TASK GOAL: Print only the lines below from the one with "[23,85,43,96] // img -> (250, 58) none" to the one with "[741,1001,778,1015] ''' -> (685, 618) none", both included, exactly as they stand. Leave pictures out.

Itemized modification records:
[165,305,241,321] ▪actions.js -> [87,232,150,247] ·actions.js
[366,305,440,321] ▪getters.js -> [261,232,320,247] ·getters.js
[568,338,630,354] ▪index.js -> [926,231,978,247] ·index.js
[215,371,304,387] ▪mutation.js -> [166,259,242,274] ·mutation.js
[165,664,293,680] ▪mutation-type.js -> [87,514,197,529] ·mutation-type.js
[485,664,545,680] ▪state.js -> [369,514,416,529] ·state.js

==

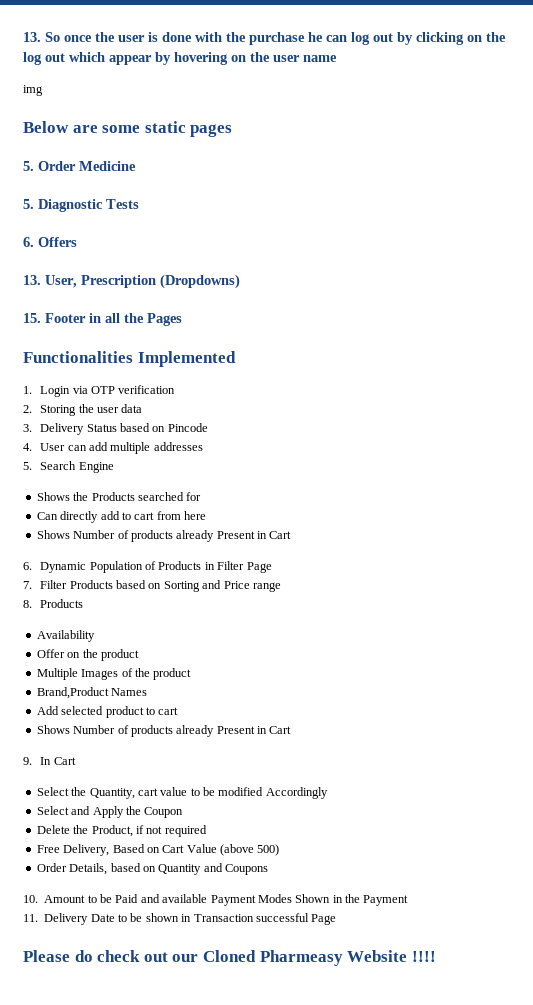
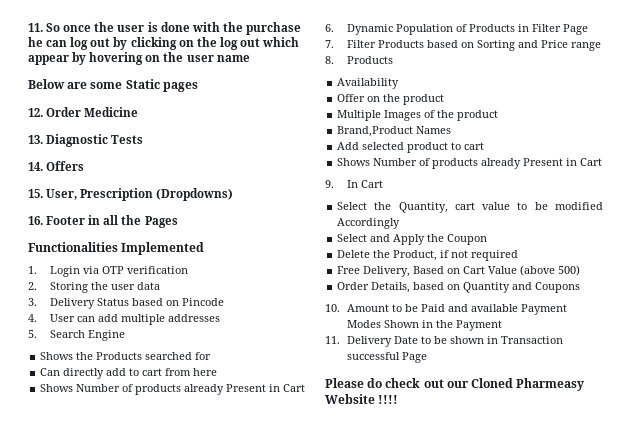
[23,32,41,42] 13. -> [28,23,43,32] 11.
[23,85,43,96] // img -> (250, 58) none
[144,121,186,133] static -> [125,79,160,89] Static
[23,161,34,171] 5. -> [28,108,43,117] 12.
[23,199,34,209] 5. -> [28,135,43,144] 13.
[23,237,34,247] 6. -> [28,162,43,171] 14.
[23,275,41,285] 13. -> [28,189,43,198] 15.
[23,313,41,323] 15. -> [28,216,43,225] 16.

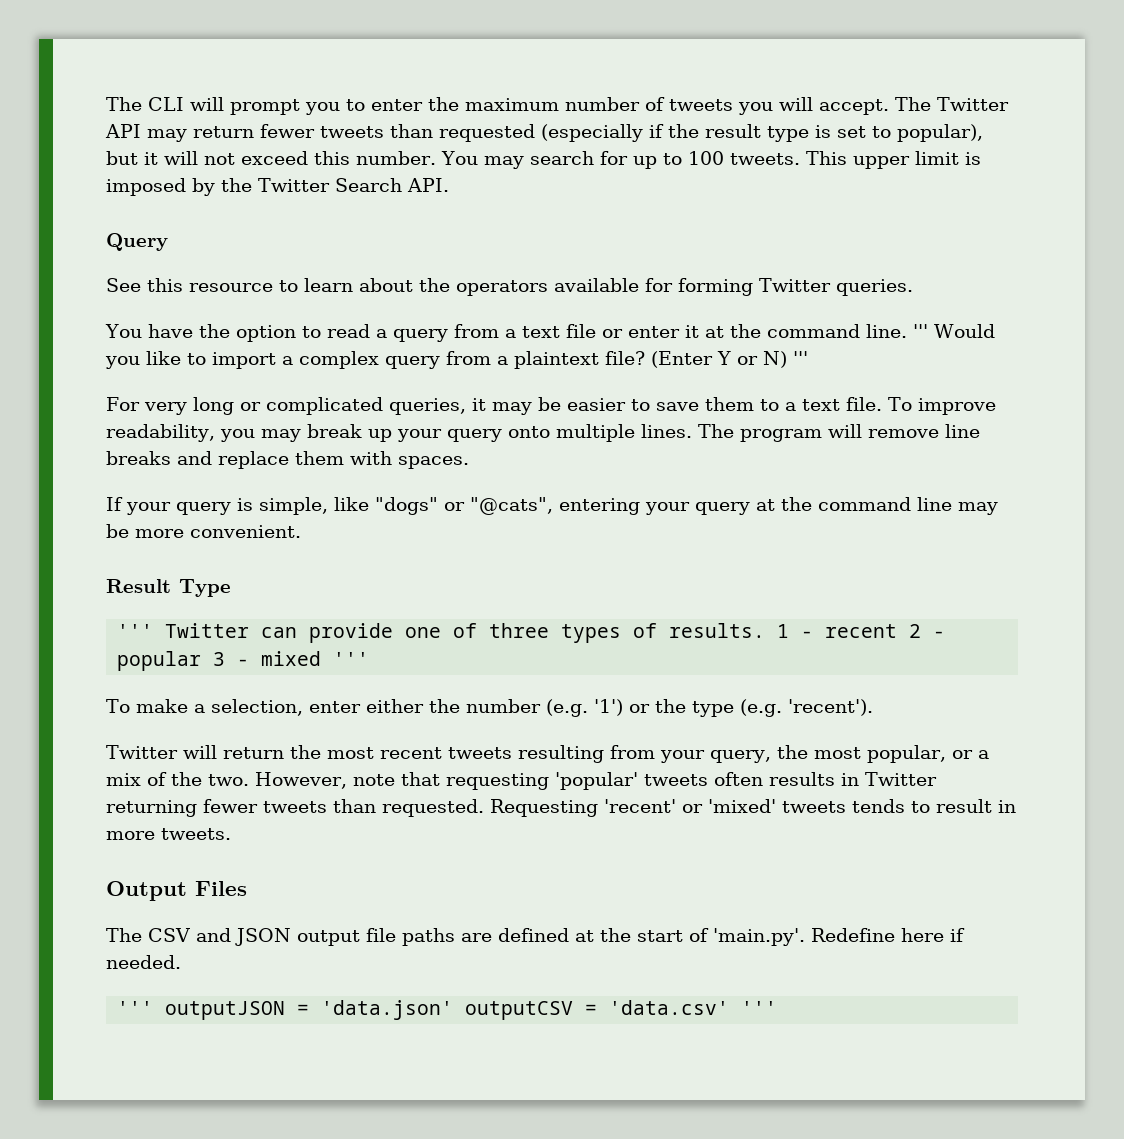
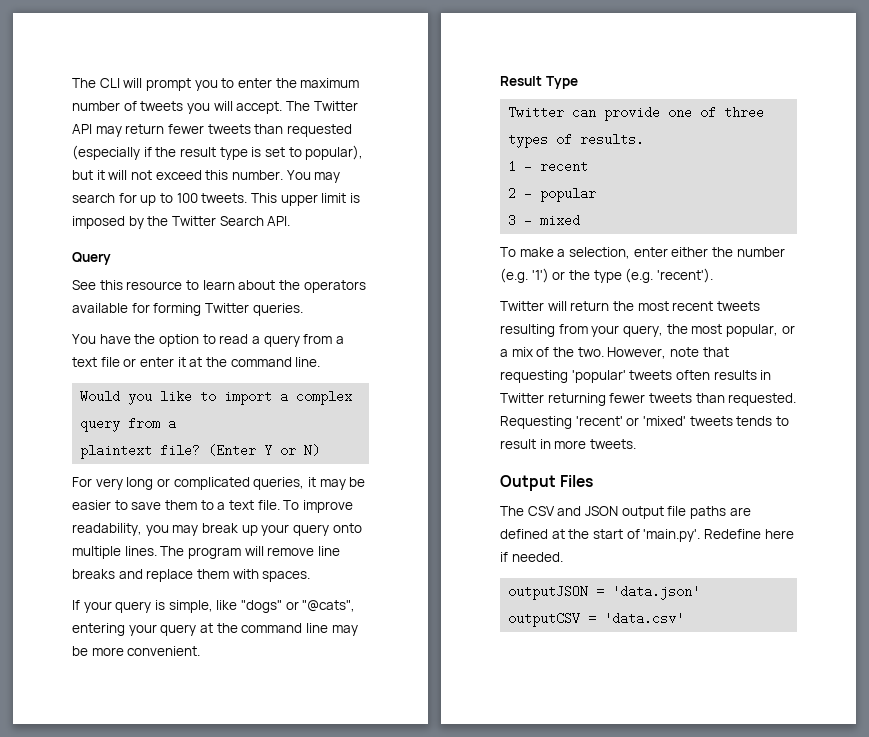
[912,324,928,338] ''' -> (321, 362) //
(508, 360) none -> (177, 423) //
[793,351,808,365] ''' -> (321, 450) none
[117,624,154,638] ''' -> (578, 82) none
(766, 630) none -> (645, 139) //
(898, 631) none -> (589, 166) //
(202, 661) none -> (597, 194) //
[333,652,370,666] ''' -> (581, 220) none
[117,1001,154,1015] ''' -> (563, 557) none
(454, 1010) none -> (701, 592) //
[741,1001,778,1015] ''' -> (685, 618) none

EXPECTED OUTPUT:
[23,85,43,96] // img -> (250, 58) none
[144,121,186,133] static -> [125,79,160,89] Static
[23,161,34,171] 5. -> [28,108,43,117] 12.
[23,199,34,209] 5. -> [28,135,43,144] 13.
[23,237,34,247] 6. -> [28,162,43,171] 14.
[23,275,41,285] 13. -> [28,189,43,198] 15.
[23,313,41,323] 15. -> [28,216,43,225] 16.

[912,324,928,338] ''' -> (321, 362) //
(508, 360) none -> (177, 423) //
[793,351,808,365] ''' -> (321, 450) none
[117,624,154,638] ''' -> (578, 82) none
(766, 630) none -> (645, 139) //
(898, 631) none -> (589, 166) //
(202, 661) none -> (597, 194) //
[333,652,370,666] ''' -> (581, 220) none
[117,1001,154,1015] ''' -> (563, 557) none
(454, 1010) none -> (701, 592) //
[741,1001,778,1015] ''' -> (685, 618) none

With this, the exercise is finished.